Bisher wurde in der Schweiz noch kein Gesuch für das Inverkehrbringen von Sorten, die mittels neuer Technologien entwickelt wurden, eingereicht. In den USA hingegen werden seit fünf Jahren immer mehr Sorten, die mit diesen Technologien produziert werden, zugelassen. Dort gelten diese Sorten meist nicht als GVO.

Trotz ihres revolutionären Potenzials werden diese neuen Techniken des Genome Editing (oder von NPZV allgemein) den Paradigmenwechsel der Landwirtschaft, hin zu nachhaltigen Schweizer Agrarsystemen, nachvollziehen müssen (vgl. Bericht des Bundesrats, 2016).

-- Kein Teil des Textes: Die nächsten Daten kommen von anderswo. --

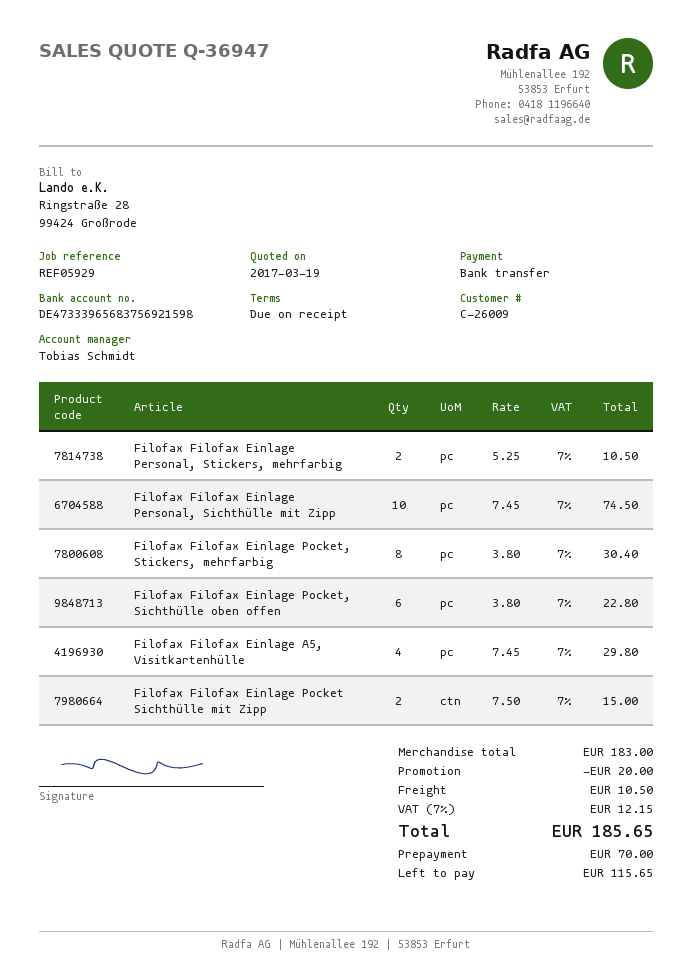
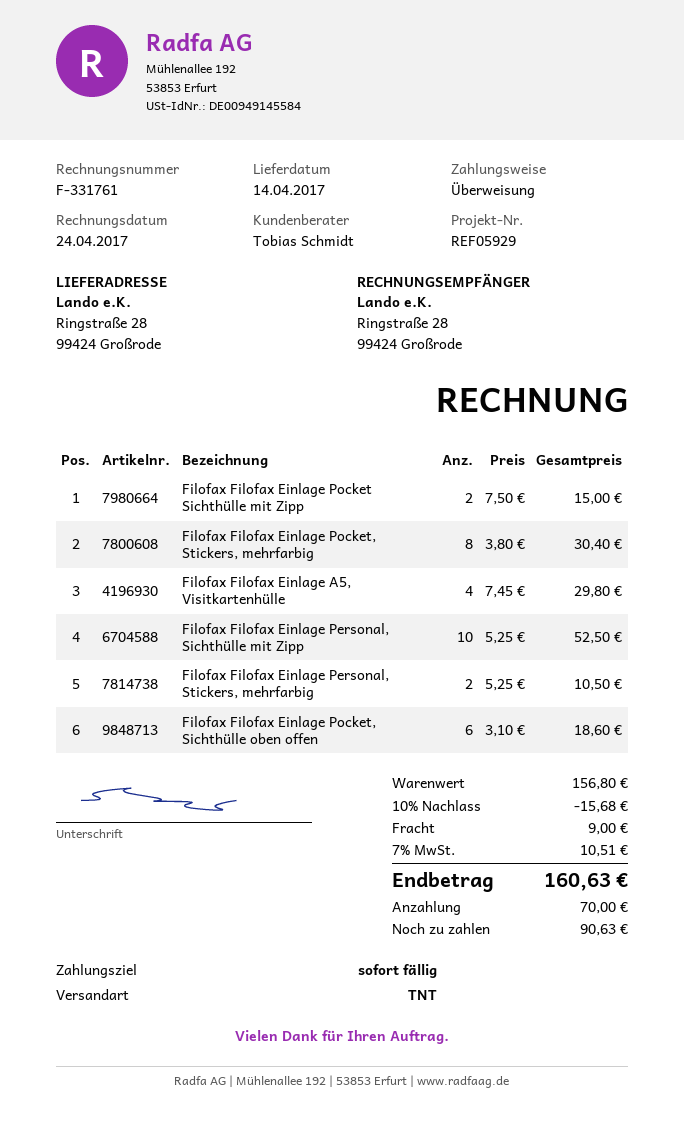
Filofax Filofax Einlage Personal, Sichthülle mit Zipp: 10 x 7.45 = 74.50 -> 10 x 5.25 = 52.50
Filofax Filofax Einlage Pocket, Sichthülle oben offen: 6 x 3.80 = 22.80 -> 6 x 3.10 = 18.60
subtotal: 183.00 -> 156.80
discount: 20.00 -> 15.68
shipping: 10.50 -> 9.00
tax: 7% = 12.15 -> 7% = 10.51
total: 185.65 -> 160.63
balance: 115.65 -> 90.63

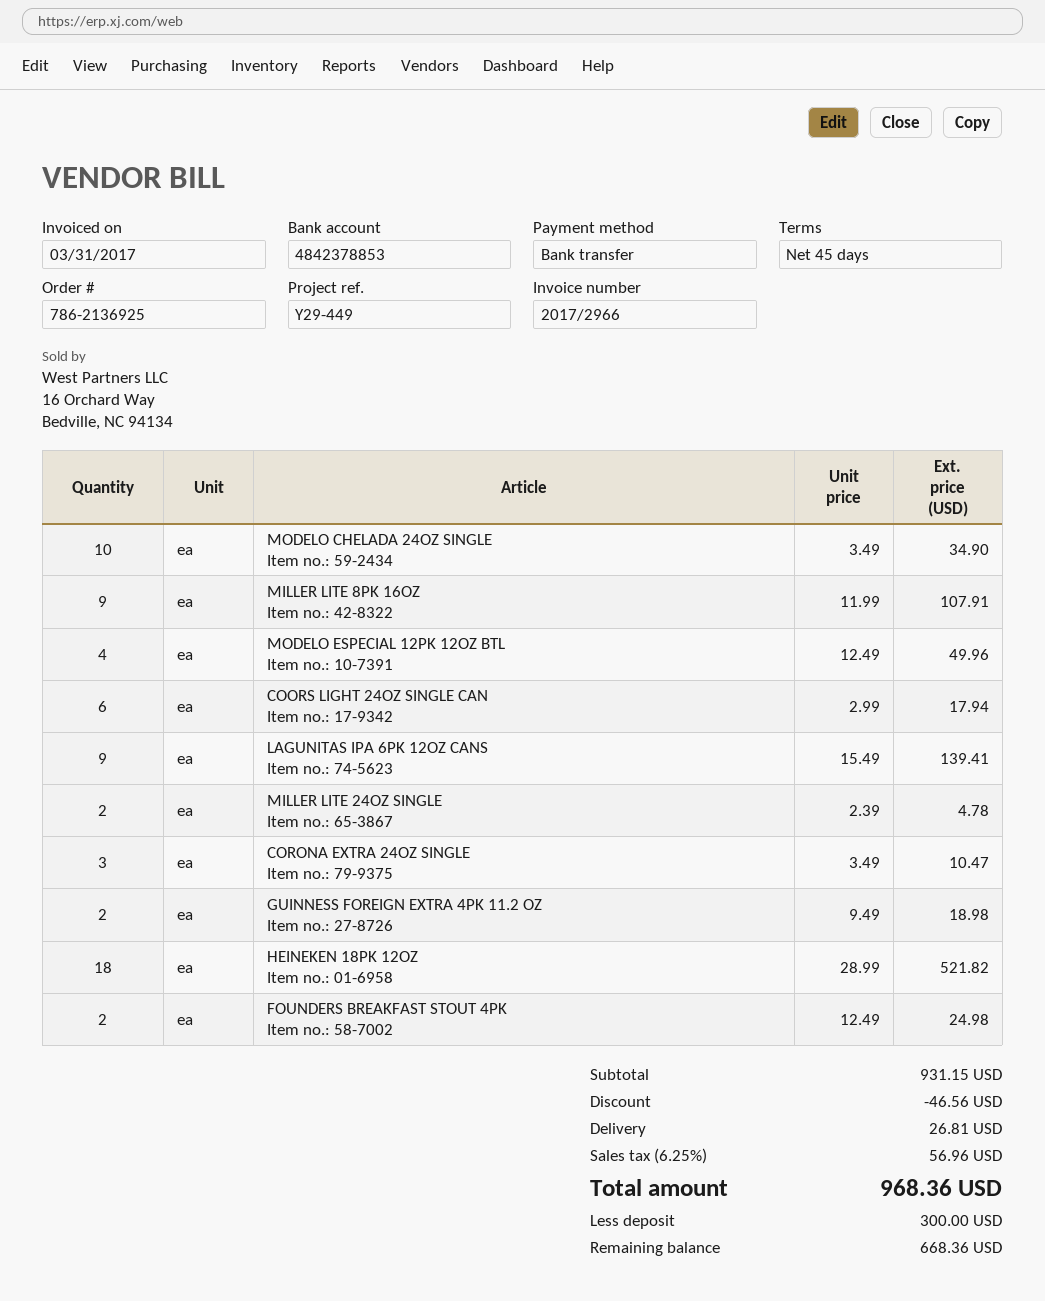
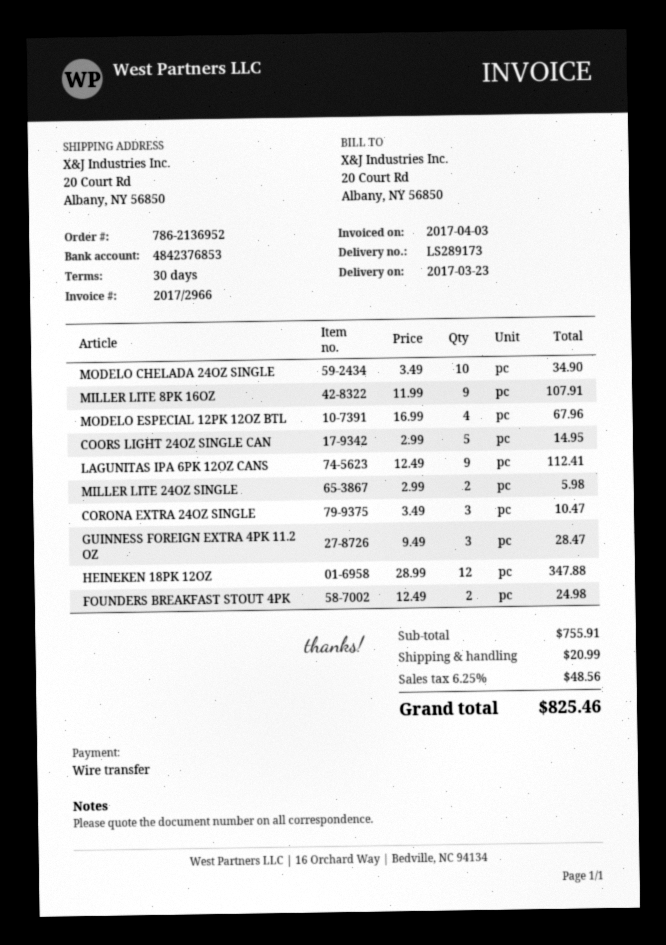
order number: 786-2136925 -> 786-2136952
invoice date: 2017-03-31 -> 2017-04-03
payment terms: 45 days -> 30 days
bank account: 4842378853 -> 4842376853
MODELO ESPECIAL 12PK 12OZ BTL: 4 x 12.49 = 49.96 -> 4 x 16.99 = 67.96
COORS LIGHT 24OZ SINGLE CAN: 6 x 2.99 = 17.94 -> 5 x 2.99 = 14.95
LAGUNITAS IPA 6PK 12OZ CANS: 9 x 15.49 = 139.41 -> 9 x 12.49 = 112.41
MILLER LITE 24OZ SINGLE: 2 x 2.39 = 4.78 -> 2 x 2.99 = 5.98
GUINNESS FOREIGN EXTRA 4PK 11.2 OZ: 2 x 9.49 = 18.98 -> 3 x 9.49 = 28.47
HEINEKEN 18PK 12OZ: 18 x 28.99 = 521.82 -> 12 x 28.99 = 347.88
subtotal: 931.15 -> 755.91
discount: 46.56 -> none
shipping: 26.81 -> 20.99
tax: 6.25% = 56.96 -> 6.25% = 48.56
total: 968.36 -> 825.46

In Zukunft werden wohl immer komplexere Mischungen aus Technologien und Digitalisierung in die Zucht einfliessen, was die Rückverfolgbarkeit umso schwieriger macht. So könnten beispielsweise komplexe Probleme (Erträge, Apomixis usw.) mittels mehrfacher gleichzeitiger Genome Editings lösbar werden. In Zukunft ist nicht auszuschliessen, dass Eigenschaften entdeckt und schliesslich gezüchtet werden, die Veränderungen bezüglich der Nachhaltigkeit der Agrarökosysteme herbeiführen – und steht dann vielleicht eine neue Agrarrevolution bevor?